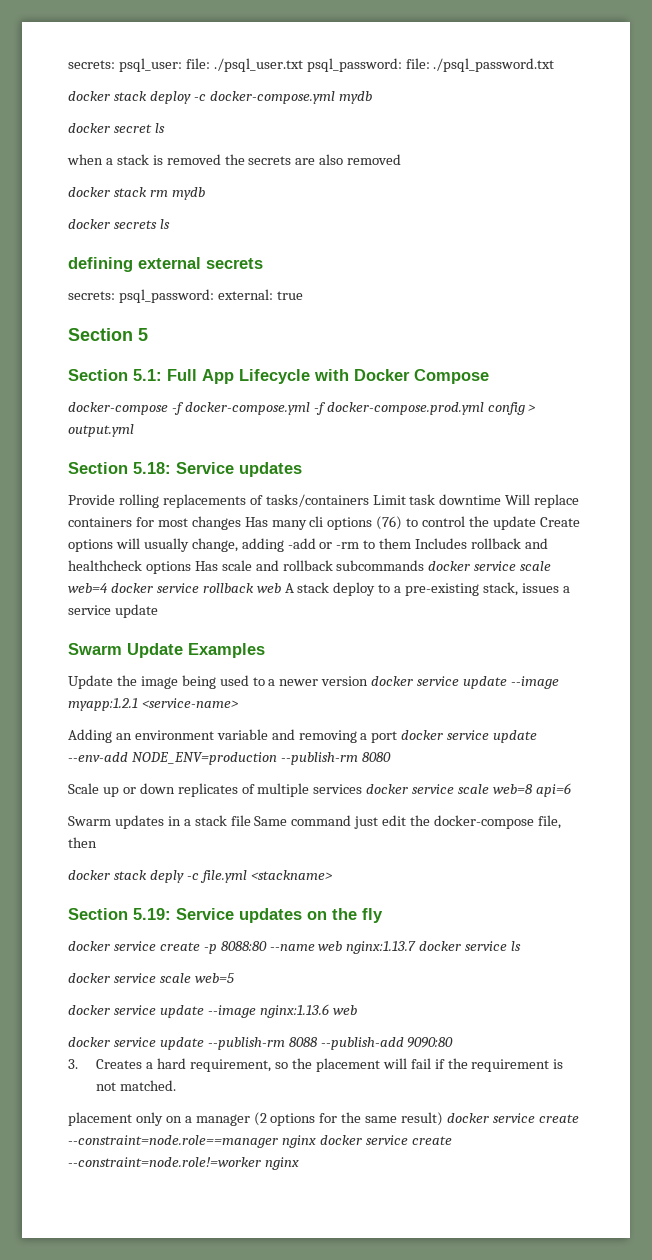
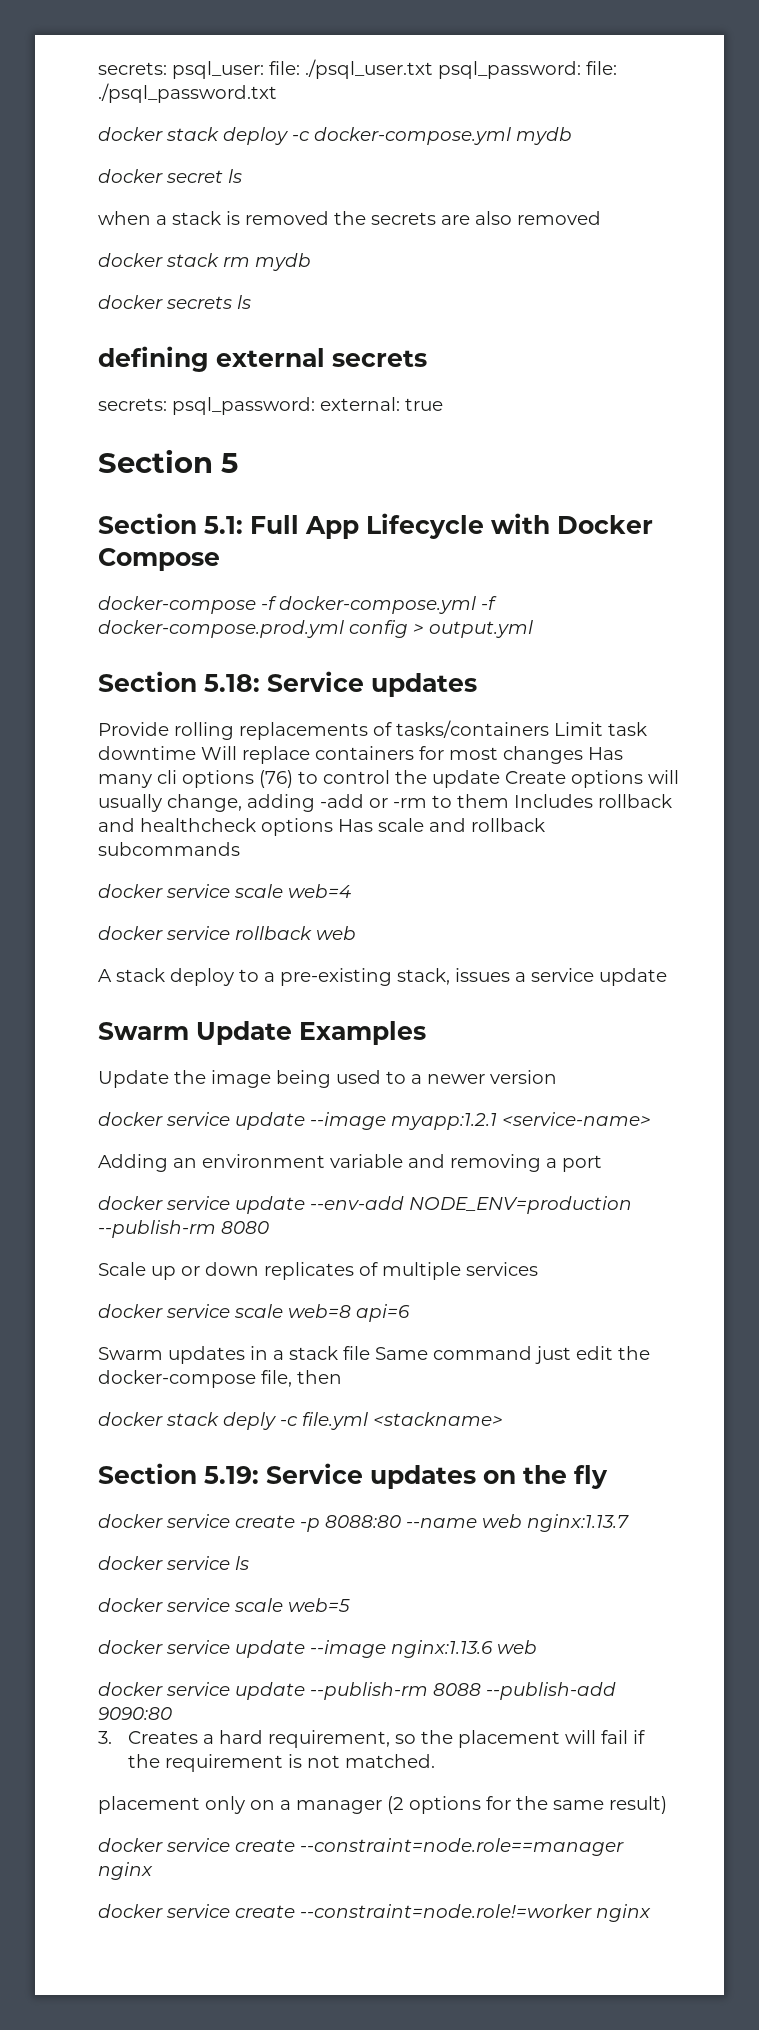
(425, 565) none -> (240, 849) //
(108, 588) none -> (351, 891) //
(281, 588) none -> (356, 933) //
(369, 681) none -> (557, 1077) //
(398, 737) none -> (602, 1163) //
(363, 789) none -> (538, 1269) //
(417, 947) none -> (629, 1523) //
(444, 1119) none -> (667, 1805) //
(316, 1141) none -> (153, 1871) //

++++++++++++++++++++

### Exercise instructions
What is needed is an exact printout of all the entries, without the pictures.

### Written solution
(425, 565) none -> (240, 849) //
(108, 588) none -> (351, 891) //
(281, 588) none -> (356, 933) //
(369, 681) none -> (557, 1077) //
(398, 737) none -> (602, 1163) //
(363, 789) none -> (538, 1269) //
(417, 947) none -> (629, 1523) //
(444, 1119) none -> (667, 1805) //
(316, 1141) none -> (153, 1871) //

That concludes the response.